Source data:
----

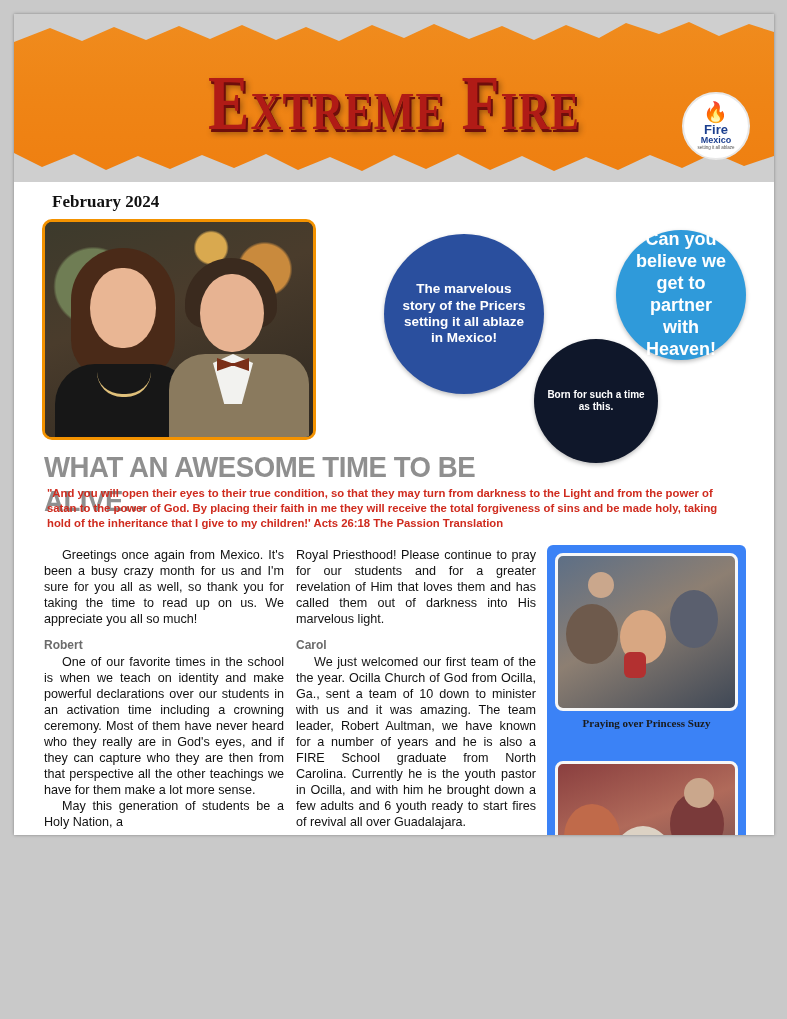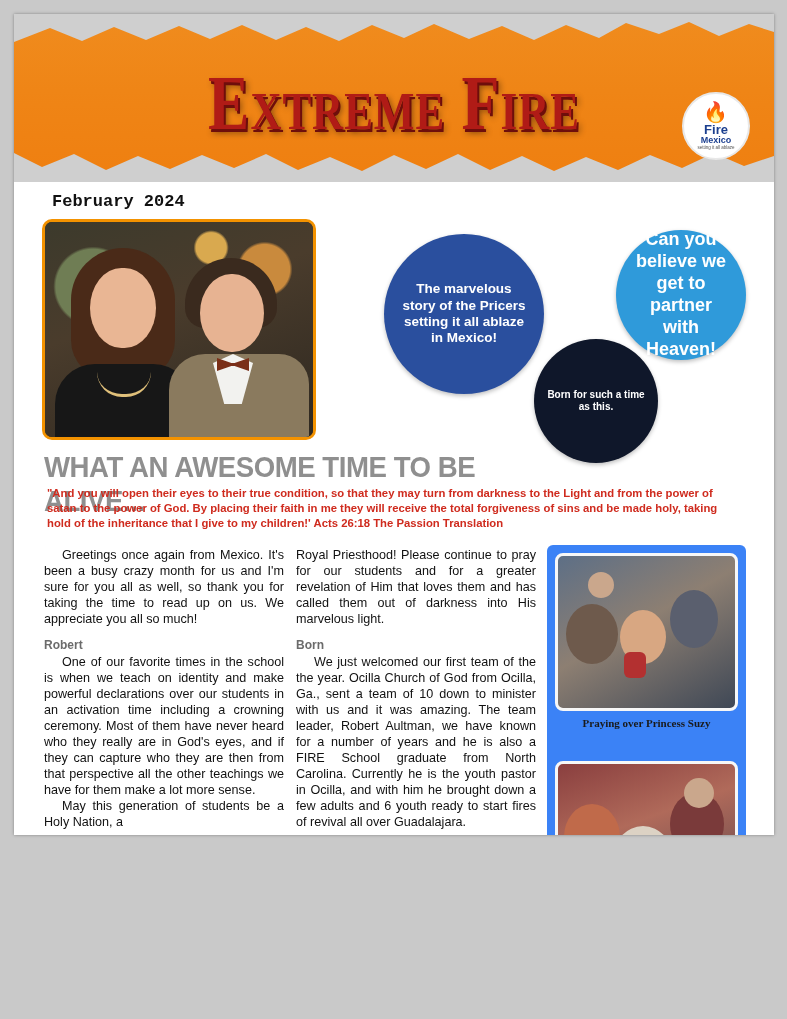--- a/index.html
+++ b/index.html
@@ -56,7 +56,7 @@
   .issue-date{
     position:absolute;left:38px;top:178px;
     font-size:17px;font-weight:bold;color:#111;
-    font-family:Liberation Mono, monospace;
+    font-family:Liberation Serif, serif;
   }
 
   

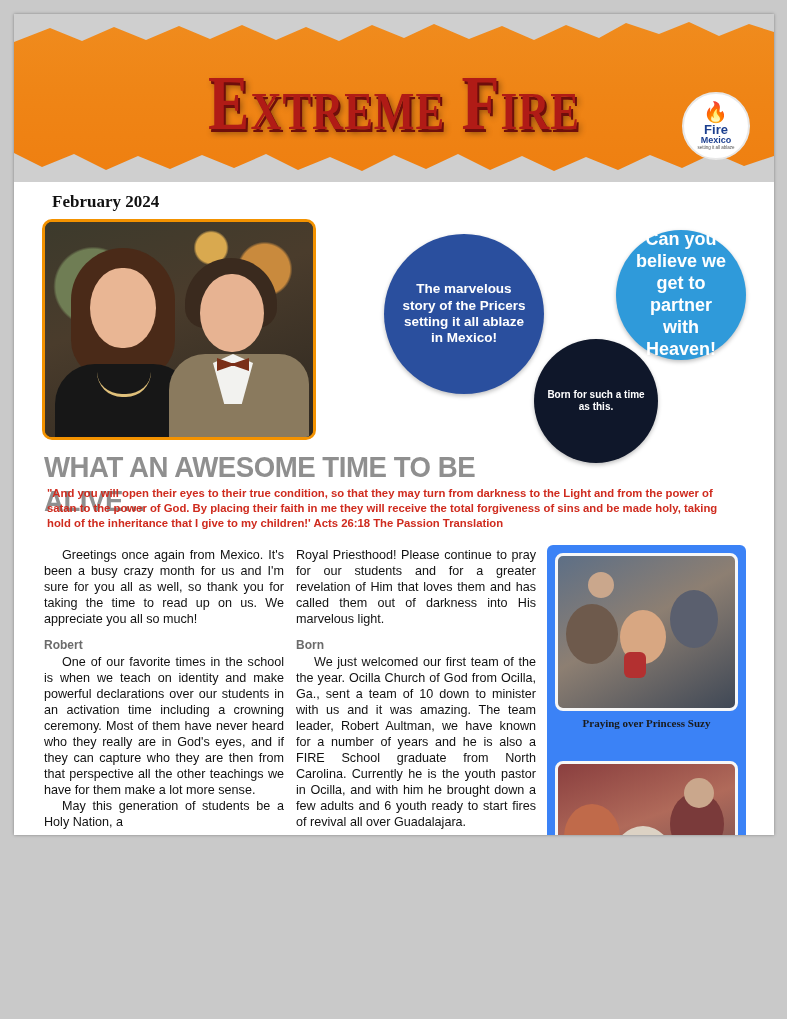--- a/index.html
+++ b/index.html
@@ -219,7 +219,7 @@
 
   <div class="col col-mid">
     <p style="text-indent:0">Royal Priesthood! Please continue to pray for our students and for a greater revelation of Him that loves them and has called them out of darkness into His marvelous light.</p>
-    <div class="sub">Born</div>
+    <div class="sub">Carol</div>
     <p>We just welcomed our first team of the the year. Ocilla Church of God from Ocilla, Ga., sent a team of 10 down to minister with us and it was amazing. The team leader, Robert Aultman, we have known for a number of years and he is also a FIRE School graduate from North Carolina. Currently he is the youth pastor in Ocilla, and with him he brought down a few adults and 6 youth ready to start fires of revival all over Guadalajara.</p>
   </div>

----

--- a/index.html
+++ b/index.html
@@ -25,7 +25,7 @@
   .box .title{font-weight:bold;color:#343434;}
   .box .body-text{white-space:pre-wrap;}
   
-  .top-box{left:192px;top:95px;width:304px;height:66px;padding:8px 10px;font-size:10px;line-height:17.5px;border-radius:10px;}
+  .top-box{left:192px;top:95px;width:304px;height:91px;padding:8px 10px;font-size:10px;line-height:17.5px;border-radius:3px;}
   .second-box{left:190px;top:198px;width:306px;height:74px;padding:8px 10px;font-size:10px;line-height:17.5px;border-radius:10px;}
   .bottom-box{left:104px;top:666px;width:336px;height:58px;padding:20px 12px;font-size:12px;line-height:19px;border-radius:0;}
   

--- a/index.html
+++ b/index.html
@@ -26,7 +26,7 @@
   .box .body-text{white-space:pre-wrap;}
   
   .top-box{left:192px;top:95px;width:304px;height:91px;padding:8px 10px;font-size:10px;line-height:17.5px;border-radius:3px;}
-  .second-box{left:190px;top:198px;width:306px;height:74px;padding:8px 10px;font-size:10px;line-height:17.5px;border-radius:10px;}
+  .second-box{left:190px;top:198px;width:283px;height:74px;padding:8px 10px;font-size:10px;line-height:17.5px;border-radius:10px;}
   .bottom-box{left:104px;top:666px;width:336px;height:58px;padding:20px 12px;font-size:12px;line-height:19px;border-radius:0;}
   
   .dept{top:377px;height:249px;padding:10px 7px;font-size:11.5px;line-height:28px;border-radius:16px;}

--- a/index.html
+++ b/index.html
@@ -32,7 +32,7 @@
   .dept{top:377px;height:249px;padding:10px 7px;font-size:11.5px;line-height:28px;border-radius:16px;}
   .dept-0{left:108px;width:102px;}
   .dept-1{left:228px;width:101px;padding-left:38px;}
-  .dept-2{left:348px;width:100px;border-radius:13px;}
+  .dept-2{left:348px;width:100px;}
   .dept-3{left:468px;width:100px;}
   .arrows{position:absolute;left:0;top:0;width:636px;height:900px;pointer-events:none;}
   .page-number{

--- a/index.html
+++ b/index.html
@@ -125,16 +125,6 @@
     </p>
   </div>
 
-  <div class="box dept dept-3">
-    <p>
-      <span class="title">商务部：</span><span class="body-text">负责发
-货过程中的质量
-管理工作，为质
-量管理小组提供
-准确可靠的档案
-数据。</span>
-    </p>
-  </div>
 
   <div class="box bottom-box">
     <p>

----

**About this task**
The lines above that hold the string "position" are to be located and copied.

**Result below**
     position:absolute;left:38px;top:178px;
   .arrows{position:absolute;left:0;top:0;width:636px;height:900px;pointer-events:none;}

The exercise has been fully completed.